MQP Opportunities for 2015-2016
Professor Hugh C. Lauer

The Checksims program was developed by Matt Heon and Dolan Murvihill in 2014-2015 to provide a tool for checking student programming assignments for illegal copying. The current version of Checksims is implemented in Java and has a command line interface. It has already been used to identify copying in several Computer Science courses at WPI.

For the academic year 2015-2016, I am offering several MQP opportunities to Checksims to make it more useful and more flexible. One or more projects can be defined in the following areas:–

·         Integrate Checksims with the web-based Turnin system, so that an instructor or teaching assistant can check all of the submissions of an assignment at the touch of a button or click of a mouse. (Note that Checksims is written in Java, but Turnin is written in Racket.)

·         Provide a graphical user interface to capture all of the parameters and options necessary to run Checksims on an assignment. The purpose is to make it easy for an instructor or teaching assistant to actually use it without having to laboriously construct one or more command lines.

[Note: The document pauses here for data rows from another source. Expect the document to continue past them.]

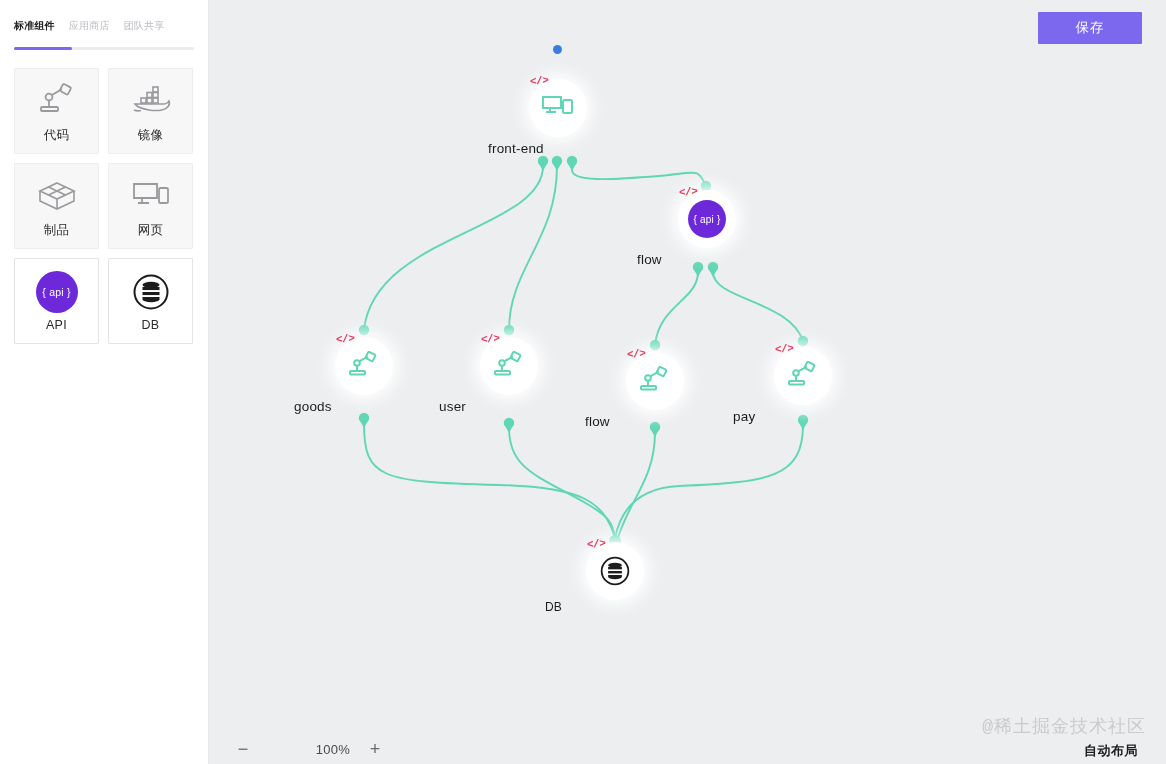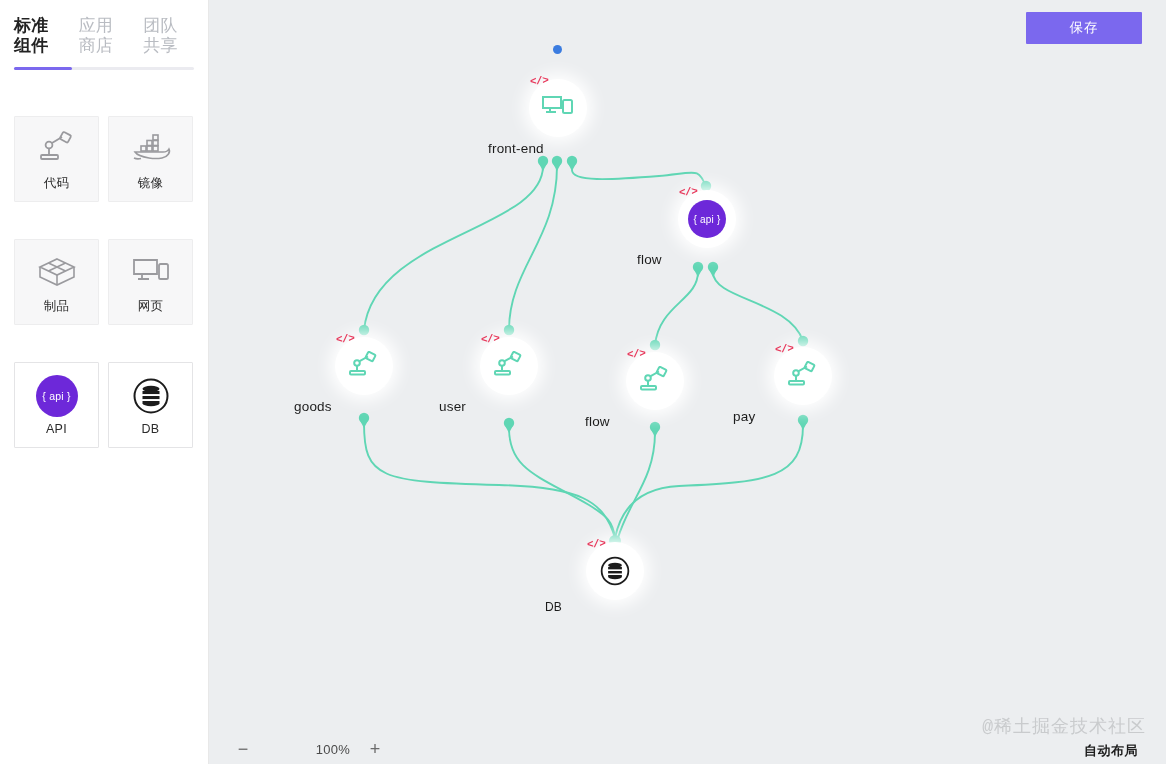--- a/index.html
+++ b/index.html
@@ -14,31 +14,31 @@
 
   
   .sidebar{
     width:209px;height:764px;background:#ffffff;
     border-right:1px solid #e8e8e8;
     box-sizing:border-box;
     flex:0 0 209px;
     position:relative;
   }
   .tabs{display:flex;align-items:flex-end;gap:14px;padding:16px 14px 0 14px;}
-  .tab{font-size:17px;color:#b9bcc2;cursor:pointer;line-height:20px;letter-spacing:.2px;}
+  .tab{font-size:10px;color:#b9bcc2;cursor:pointer;line-height:20px;letter-spacing:.2px;}
   .tab.active{color:#222;font-weight:bold;}
   .tab-underline-wrap{margin:11px 14px 0 14px;height:3px;background:#ebebf0;border-radius:2px;position:relative;}
   .tab-underline{position:absolute;left:0;top:0;height:3px;width:58px;background:#7b68ee;border-radius:2px;}
 
   .card-grid{display:flex;flex-wrap:wrap;gap:9px;padding:18px 14px 0 14px;}
   .card{
     width:85px;height:86px;box-sizing:border-box;
     background:#f7f7f8;border:1px solid #ededee;
     display:flex;flex-direction:column;align-items:center;justify-content:center;
-    cursor:pointer;border-radius:1px;margin-top:28px;
+    cursor:pointer;border-radius:1px;
   }
   .card.white{background:#ffffff;border:1px solid #e4e4e6;}
   .card .ico{height:44px;display:flex;align-items:center;justify-content:center;}
   .card .cap{font-size:12.5px;color:#2b2b2b;margin-top:4px;letter-spacing:.3px;}
 
   
   .canvas{position:relative;flex:1;background:#eceef0;overflow:hidden;}
   .canvas-svg{position:absolute;left:0;top:0;}
 
   .node{position:absolute;width:0;height:0;}
@@ -88,21 +88,21 @@
   .watermark{
     position:absolute;right:20px;bottom:26px;
     font-size:18px;color:#c9cbcd;letter-spacing:1px;
     pointer-events:none;user-select:none;
     font-family:Liberation Mono, monospace;
   }
 
   
   .savebtn{
     position:absolute;right:24px;top:12px;
-    width:116px;height:32px;background:#7b68ee;color:#fff;
+    width:104px;height:32px;background:#7b68ee;color:#fff;
     font-size:13.5px;display:flex;align-items:center;justify-content:center;
     cursor:pointer;letter-spacing:1px;border-radius:1px;
   }
 </style>
 </head>
 <body>
 
 <div class="app">
 
   <div class="sidebar">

·         Provide a database or archive facility so that Checksims can check both for similarities within a particular assignment but also for similarities with submissions of assignments from previous terms. It may make sense to integrate this with Turnin.

·         Provide a visual inspection tool, so that a pair of assignments identified by Checksims as “suspiciously similar” can be viewed side-by-side with suspected similarities automatically aligned and highlighted.

·         Automatic detection of common code. Although Checksims has the ability to exclude common code, it is easy for an instructor to forget to specify all such code, thereby resulting in too many “false positive” results.

·         Incorporate additional preprocessors into Checksims, including stripping of C/Java style command and of Python style comments.

·         Extend Checksims to traverse compressed directories without requiring that they be manually expanded beforehand.

In addition, a research-level task is to re-implement the algorithm used by MOSS (Measure of Software Similarity, a tool developed about 20 years ago at Stanford and now considered the benchmark for other similarity detection systems). This should be used on a corpus of actual assignments to compare its performance and accuracy with that of the Smith-Waterman DNA matching algorithm currently implemented in Checksims.